ST PETERSBURG —The crusade for greater gun safety continued in Tampa Bay on Tuesday as impassioned students sought to revise Florida's Constitution to do what the governor and Florida Legislature won't.

"This is not a Second Amendment issue. This is not a partisan issue," said St. Petersburg High student Nicole Leary, calling the banning of military-style semiautomatic rifles and high-capacity magazines common sense. Today's students hear a fire alarm and know it's time to listen for gun shots, she said, but politicians won't take ban weapons of war because "they are infected with blood money from the NRA," she said.
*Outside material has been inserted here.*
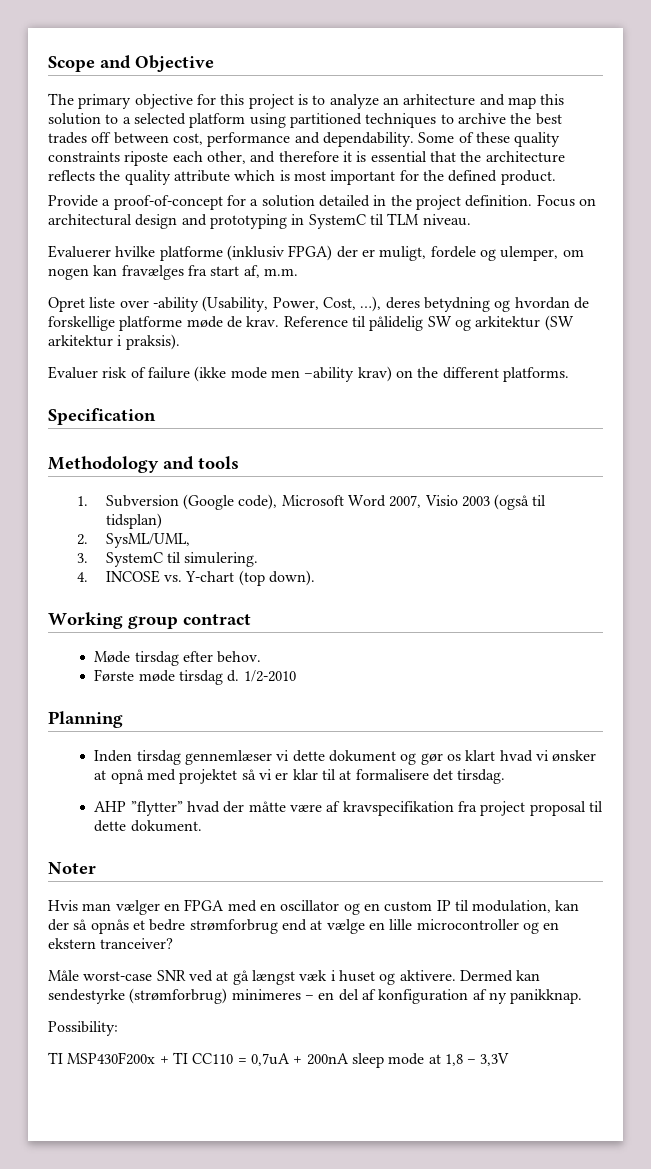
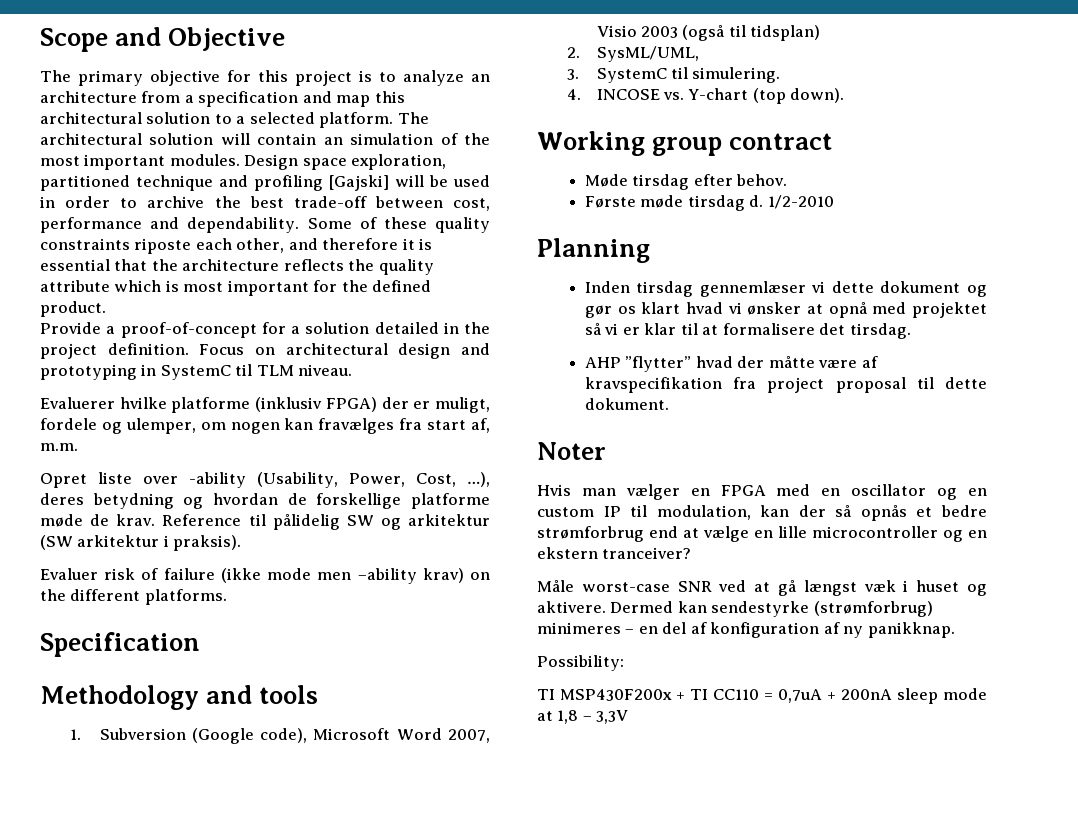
- The primary objective for this project is to analyze an arhitecture and map this solution to a selected platform using partitioned techniques to archive the best trades off between cost, performance and dependability.
+ The primary objective for this project is to analyze an architecture from a specification and map this architectural solution to a selected platform. The architectural solution will contain an simulation of the most important modules. Design space exploration, partitioned technique and profiling [Gajski] will be used in order to archive the best trade-off between cost, performance and dependability.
The Constitution Revision Commission is formed every two decades to consider changes to the state Constitution to be considered by voters. Hundreds of people filed into an auditorium at USF St. Petersburg for the commission's final public hearing.

The 37-member commission is considering 36 proposals, ranging from term limits for school board members to reducing local control over charter school. The gun control proposals have cropped up since the massacre at Marjory Stoneman Douglas High In Parkland.

State lawmakers voted to require a three-day waiting period for all firearm purchases and restrict purchases to people at least 21, but rejected calls for more significant restrictions that enjoy broad public support.

"Why should we have to go to a commission that meets only every 20 years when our Legislature meets every year?" lamented Freedom High student Brianna Auker at a news conference organized by the Democratic-leaning League of Women voters before the hearing.